This marks the first time a U.S. recipient of the totally implantable heart-assist device conceived of and developed at Penn State College of Medicine in conjunction with Arrow International, Reading, Pa., has been released from the hospital. The procedure also marks the second procedure in the second set of U.S. human trials.
"The patient is doing extremely well, so well in fact, that we feel he's ready to go home," said Walter E. Pae, Jr., M.D., surgeon, Penn State Milton S. Hershey Medical Center, and principal investigator for the study. "We will continue to closely monitor his progress. Through implantation of the Arrow LionHeart™, we hope to lengthen Gayle's life and improve his overall quality of life."
The LionHeart medical and research team and Snider participated in a news conference today to announce this latest success.
"I am feeling great - better than I ever expected," Snider said. "It's just phenomenal. I can't believe after 40 days I'm going home. I'm looking forward to getting back to a daily routine, most of all, sleeping in my own bed. I hope that my decision to go with the Arrow LionHeart™ will help others in the future."
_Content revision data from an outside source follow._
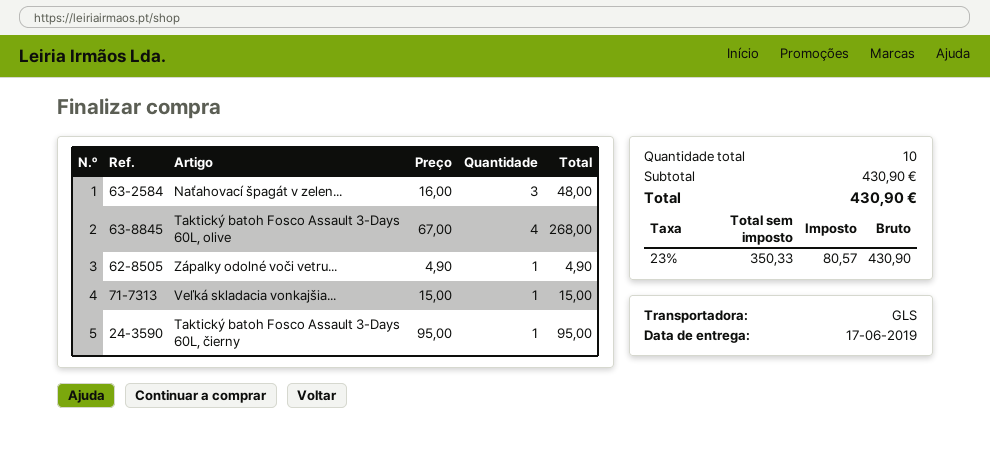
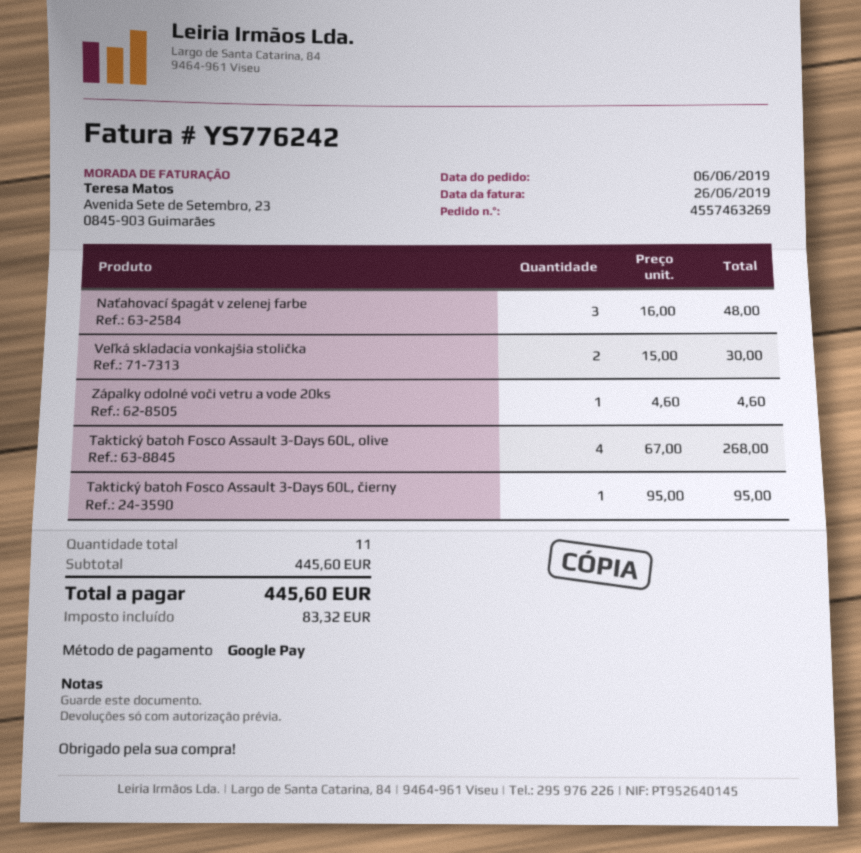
Zápalky odolné voči vetru...: 1 x 4.90 = 4.90 -> 1 x 4.60 = 4.60
Veľká skladacia vonkajšia...: 1 x 15.00 = 15.00 -> 2 x 15.00 = 30.00
total quantity: 10 -> 11
subtotal: 430.90 -> 445.60
tax: 80.57 -> 83.32
total: 430.90 -> 445.60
The Arrow LionHeart™ is intended as a long-term therapy for patients with end-stage heart failure who are not candidates for heart transplantation. Nearly 5 million Americans have heart failure and an estimated 400,000 to 700,000 new cases of heart failure are diagnosed each year. Only a fraction of those are eligible for and receive heart transplants. Such patients have a poor quality of life and low probability of surviving six months.
"The exciting part about this new phase of the study is that the FDA altered the inclusion criteria to allow for patients who were not at death's doorstep, but only had a 50-50 chance of living six months," said John P. Boehmer, M.D., cardiologist, Penn State Cardiovascular Center, Penn State Milton S. Hershey Medical Center. "The criteria for the first seven patients allowed only patients whose chances of operative complications were certain."
Boehmer said that Snider can expect regular visits to the medical center for checkups.
"We will be seeing him weekly at first, then every other week then, at most, monthly," Boehmer said. "Gayle will take medicines mainly to thin his blood and to control some fluid retention."
The Arrow LionHeart™ is capable of taking over the entire workload of the left ventricle. It is totally implanted and energy from an external battery pack is transmitted across the intact skin to power the system and charge the implanted battery. A similar device has been shown in clinical trials to lengthen and improve the lives of people such as Gayle. However, long-term benefit was limited by infection of cables protruding through the skin or failure of the device motor. The hope is that the advances with the LionHeart will help to eliminate these complications and further improve and lengthen the lives of people with end-stage heart disease.
"There are no external lines or cables protruding through the skin," Pae said. "This alone offers significant advantage to the patient because tubes or wires used in other heart assist devices can be a conduit for infection. Because there is nothing through the skin, it also allows patients to detach from the power source for short periods to bathe or swim."
The surgery involves attaching a mechanical circulatory assist device to the patient's natural heart. At the beginning of the procedure, the surgeon creates pockets in the abdominal and chest walls to hold the blood pump assembly, the energy source to power the moisture-proof motor, motor controller and internal batteries. Then, the patient is placed on a heart-lung machine to keep blood circulating and oxygenated during the surgery, and tubes are placed to connect the patient's heart and main blood vessel to the pump. Electrical connections are made from the pump and internal coil to the internal motor controller. Once the LVAD is implanted, telemetry is used to monitor the unit. The rate of the pump is increased until the patient can be weaned from the heart-lung machine. The automatic control system is switched on and the pump completely turned on takes over operation of the patient's left ventricle creating a physiologically normal pumping heart.
In February 2001, Arrow announced that the device received FDA approval under the Investigational Device Exemption to begin Phase I human clinical trials. The first U.S. recipient of the LionHeart™ received the device on February 28, 2001, at Penn State Milton S. Hershey Medical Center. On July 26, Penn State Hershey Medical Center reported that the first U.S. patient died. Clinical trials have been underway in Europe for nearly four years and are near completion. In the European trials, eight patients lived with the device for more than one year, and five patients lived with the device for more than two years.
Penn State College of Medicine has a long history of heart device development dating to the 1970s when William S. Pierce, M.D., started his groundbreaking research in artificial organ development. The technology behind Arrow LionHeart™ was developed by Penn State Milton S. Hershey Medical Center's multidisciplinary team from the Division of Artificial Organs led by Gerson Rosenberg, Ph.D., Design News 2002 Engineer of the Year. This is the first heart assist device to reach clinical trial that is powered by wireless electric transmission. This allows the system to be totally implantable, giving patients freedom to take part in a broader range of activities and live an improved quality of life.